小金沢 剛康 こがねざわ たけやす 1977年群馬県生まれ。2000年にワーナー・マイカル(現イオンエンターテイメント)に入社。映画館の支配人やマーケティング部などを経て、2014年からイオンエンターテイメント プロモーション部本部長に。プロモーション部で「れっしゃだいこうしん」シリーズや、「こどもの映画館シリーズ」などを企画、上映に携わる。

やはり子ども向けの作品なので、わかりやすいほうがいいんですよ。特に小さい男の子なんかは、たとえ作品の冒頭で主人公が負けたとしても、それから努力を重ねて、最後に勝ったとなれば、まるで自分のことのように喜んでくれますからね。だからこそ、ぜひともファミリーで見てもらいたいと思っています。

――イオンシネマが子ども向け作品に力を入れる理由について教えてください。

理由は2つあります。ひとつは、立地的な条件や、車を中心としたアクセスの面などから、ファミリー層が非常に多いということ。

それからもうひとつは、映画業界そのものの観客動員数がずっと横ばいになっているという状況の中で、映画人口は増やしたい、と考えたことです。もちろんリピート率を増やしましょうとか、シニアの映画館離れを防ぐために、きちんとわかりやすいサービスを導入しましょうとか。いろいろと考えてはいるのですが、それよりも映画館デビューそのものの早期化を図ったほうが早いのではないかと思ったのです。

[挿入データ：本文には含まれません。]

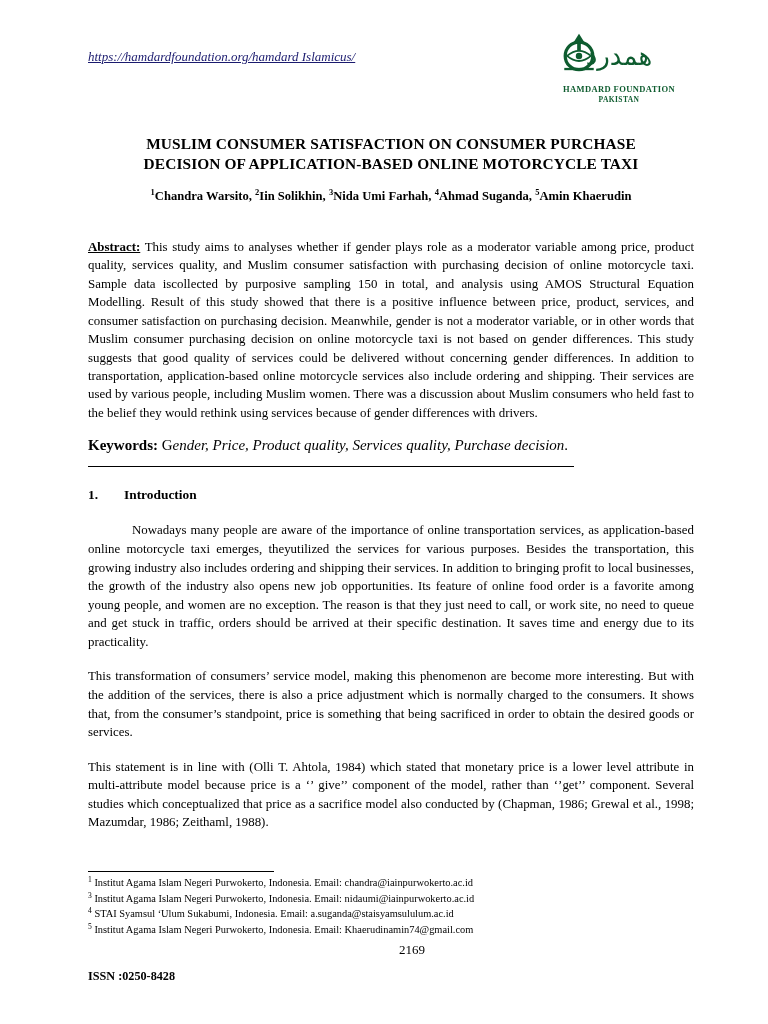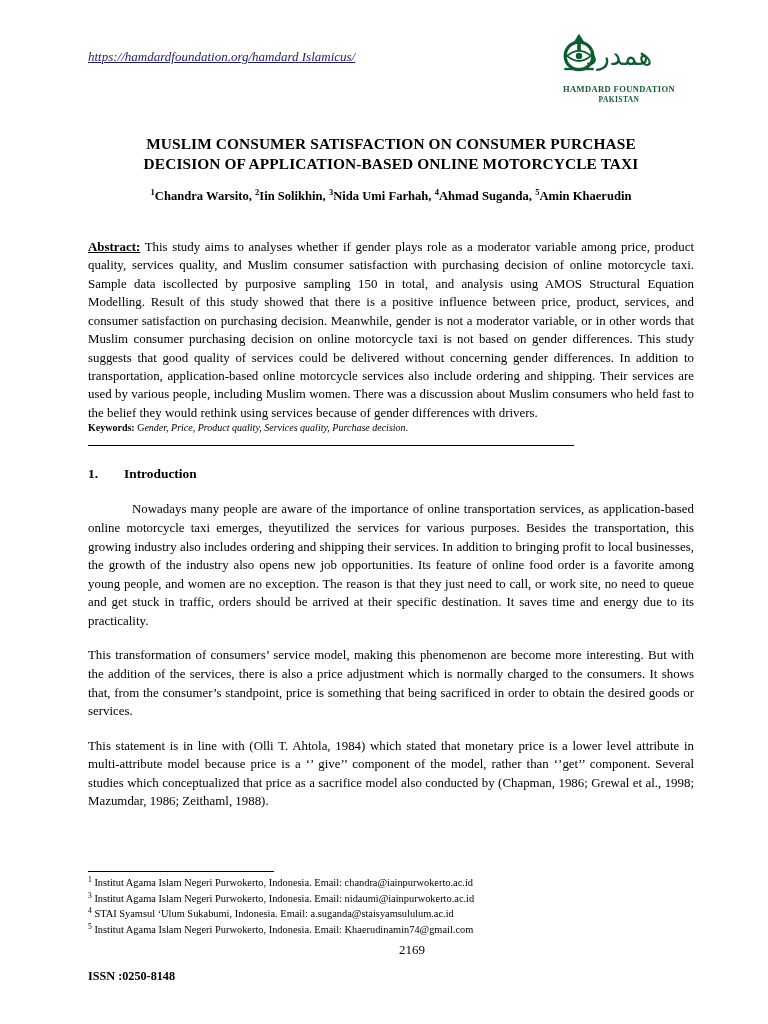"Keywords: Gender, Price, Product" .keywords { font-size: 10px -> 15px; margin-top: 0 -> 15px }
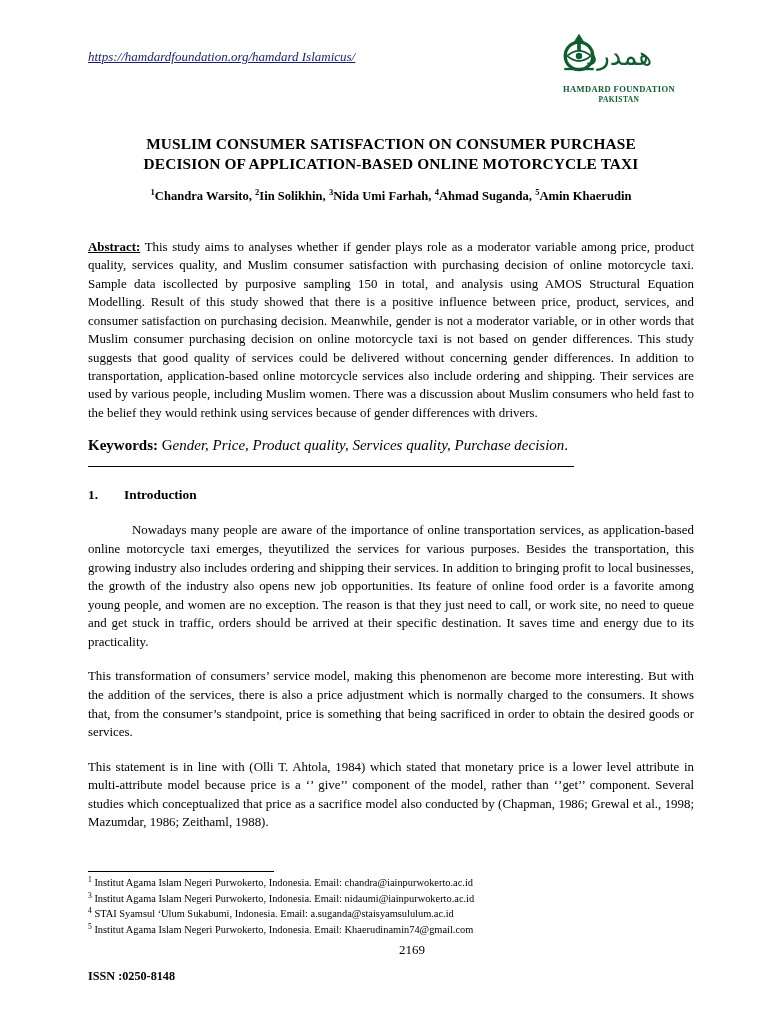"ISSN :0250-8148" div.issn { text: :0250-8148 -> :0250-8428 }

たとえば「初めて見た映画は?」と聞いたときに、「ドラえもん」や「ポケモン」と答えるお子さんは多いのですが、それも「5歳か6歳のとき」と答えるケースが多い。だったら、それを3歳から普通に映画館に来られるようにしたらどうだろうかと考えました。やはり映画館に慣れてもらうことが必要になるわけです。極端に言えば、1歳くらいから日常的に映画館に行っていれば、映画館そのものが身近なところになる。そういった空気を作っていくことが、大事なミッションなのです。

――お子さんに映画館に来てもらうための試みのひとつとして、作品によっては、場内を明るくして上映していると伺っています。

『ゆうとくん』ではそれはやりませんが、1~2歳の子どもたちに楽しめるようなコンテンツを上映するときには、3つの試みを行う場合があります。まずは場内を明るめにすること。音を小さめにすること。そして温度設定をよりこまめにやるということ。お客さまにはあらかじめ、そういう映画ですよ、ということを告知しておきます。

この3点に気をつけることになったのも、グループインタビューやネットでの調査なども含めた、ママたちの生の声をいろいろと聞いてみた結果なのです。お子さんが『アンパンマン』を見たいと言うので、映画館に来たのですが、いざ映画館に入ったら暗いし、音が大きくて、やっぱりだめだったと。映画館っていい意味でも悪い意味でも非日常的空間ですからね。ロビーに来た瞬間からもう緊張しちゃうという。